▸ ASSIGNMENT
Look through the lines below and copy each one that includes "none".

▸ STUDY MATERIAL
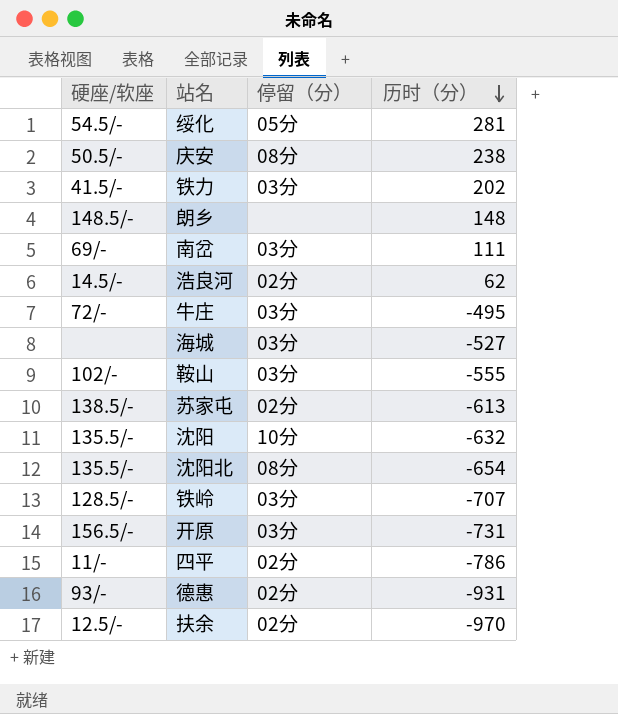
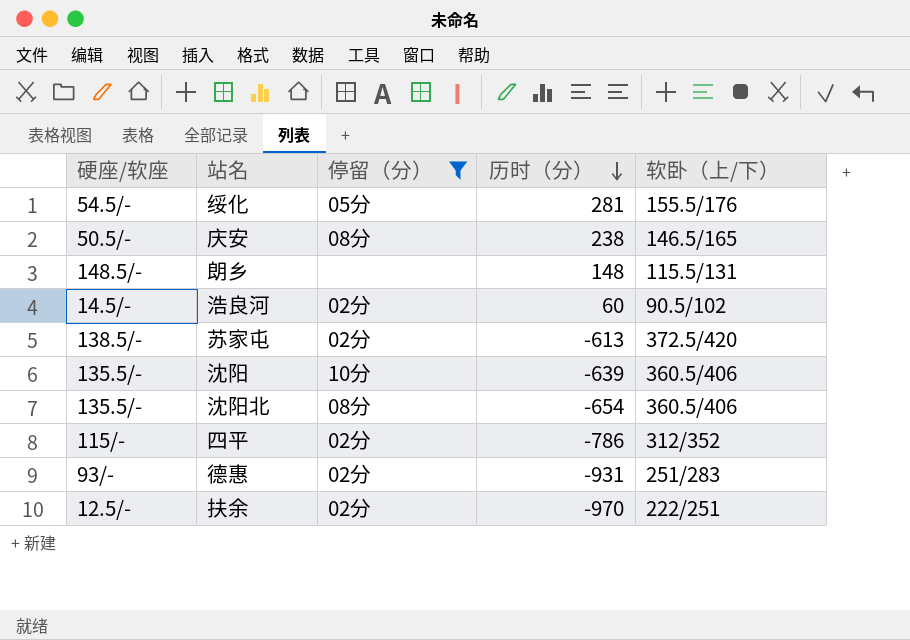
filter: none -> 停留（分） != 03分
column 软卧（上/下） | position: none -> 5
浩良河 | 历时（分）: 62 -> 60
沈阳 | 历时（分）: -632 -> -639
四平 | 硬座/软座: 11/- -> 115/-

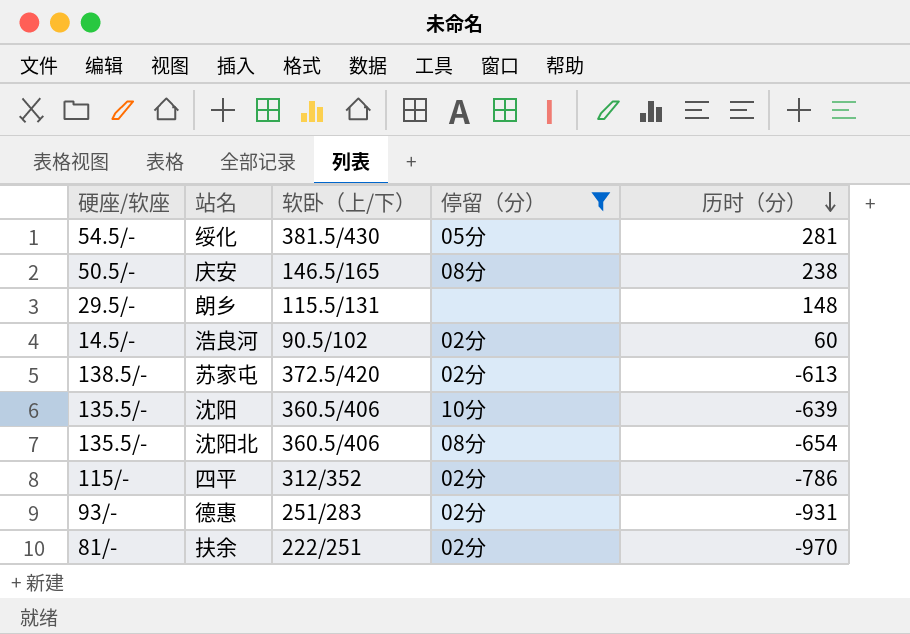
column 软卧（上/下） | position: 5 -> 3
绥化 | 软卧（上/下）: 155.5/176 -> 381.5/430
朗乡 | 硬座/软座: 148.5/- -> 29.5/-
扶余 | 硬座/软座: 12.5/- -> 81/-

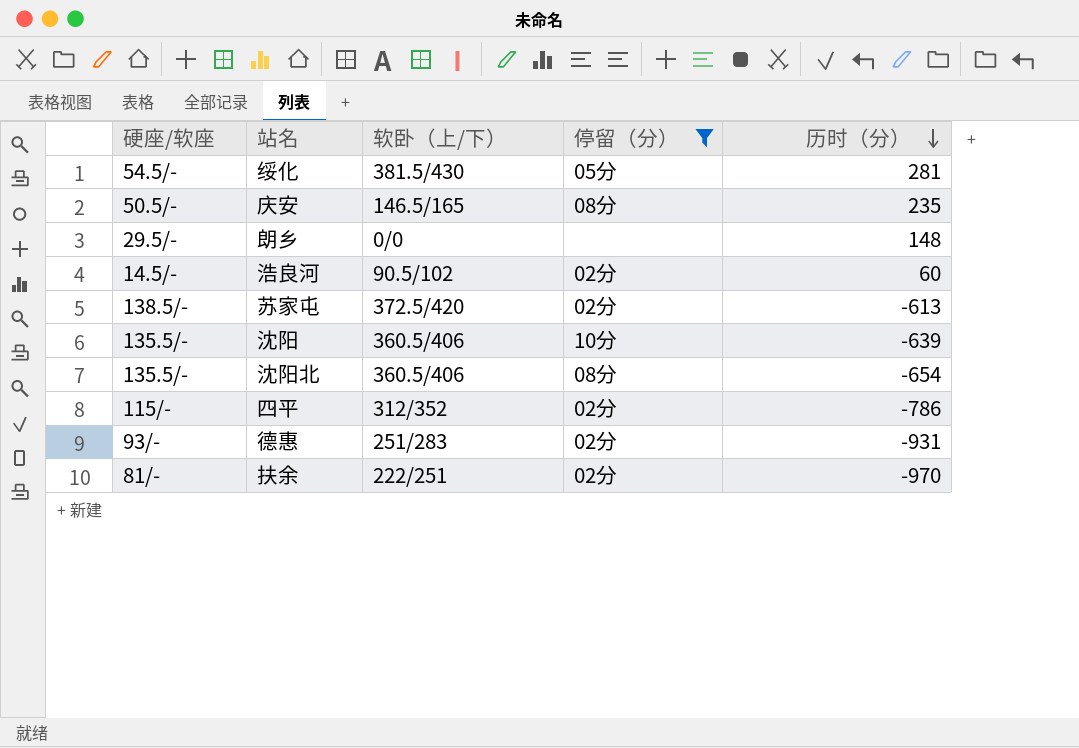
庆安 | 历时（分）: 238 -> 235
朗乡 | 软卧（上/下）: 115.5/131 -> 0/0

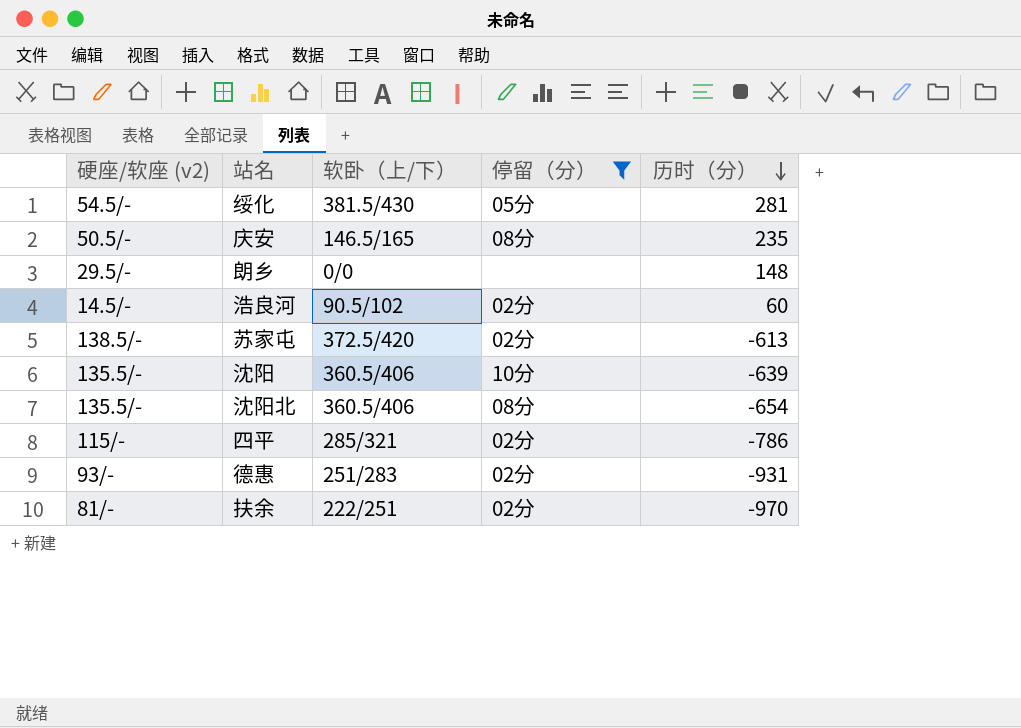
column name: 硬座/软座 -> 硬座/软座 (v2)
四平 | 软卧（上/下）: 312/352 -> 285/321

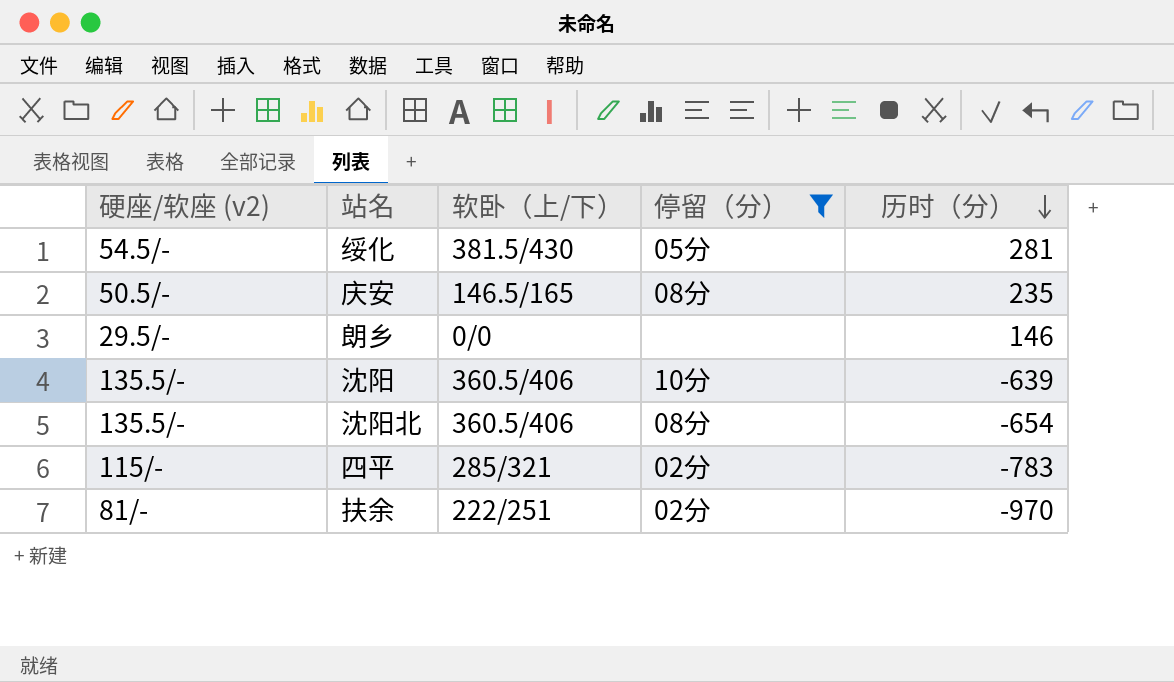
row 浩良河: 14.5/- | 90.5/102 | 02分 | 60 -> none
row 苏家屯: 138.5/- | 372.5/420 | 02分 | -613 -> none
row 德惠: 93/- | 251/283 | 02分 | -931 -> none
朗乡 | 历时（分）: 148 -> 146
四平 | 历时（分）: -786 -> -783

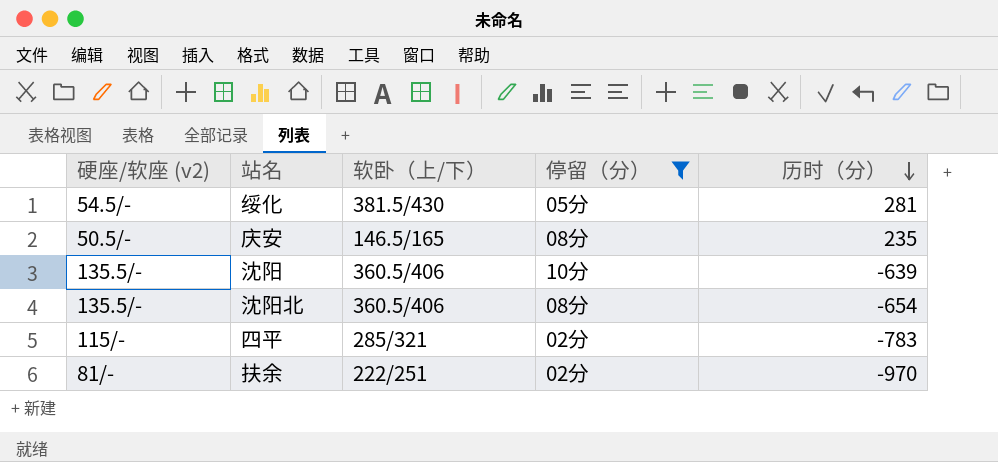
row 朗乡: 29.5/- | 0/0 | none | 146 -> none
--
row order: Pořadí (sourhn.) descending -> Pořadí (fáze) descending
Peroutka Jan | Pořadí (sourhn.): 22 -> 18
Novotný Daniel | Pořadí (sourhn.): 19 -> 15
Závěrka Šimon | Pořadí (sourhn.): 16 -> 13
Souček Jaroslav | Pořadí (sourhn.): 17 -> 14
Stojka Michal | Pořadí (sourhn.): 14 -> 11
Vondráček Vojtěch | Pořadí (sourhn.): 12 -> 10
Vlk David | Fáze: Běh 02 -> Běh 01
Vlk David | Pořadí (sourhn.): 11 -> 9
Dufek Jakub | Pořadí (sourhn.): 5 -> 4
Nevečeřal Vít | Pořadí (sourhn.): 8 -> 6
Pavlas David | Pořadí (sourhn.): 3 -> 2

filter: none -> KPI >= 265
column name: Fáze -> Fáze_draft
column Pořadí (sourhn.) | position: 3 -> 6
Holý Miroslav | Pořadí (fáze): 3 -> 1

▸ WRITTEN RESPONSE
filter: none -> 停留（分） != 03分
column 软卧（上/下） | position: none -> 5
row 浩良河: 14.5/- | 90.5/102 | 02分 | 60 -> none
row 苏家屯: 138.5/- | 372.5/420 | 02分 | -613 -> none
row 德惠: 93/- | 251/283 | 02分 | -931 -> none
row 朗乡: 29.5/- | 0/0 | none | 146 -> none
filter: none -> KPI >= 265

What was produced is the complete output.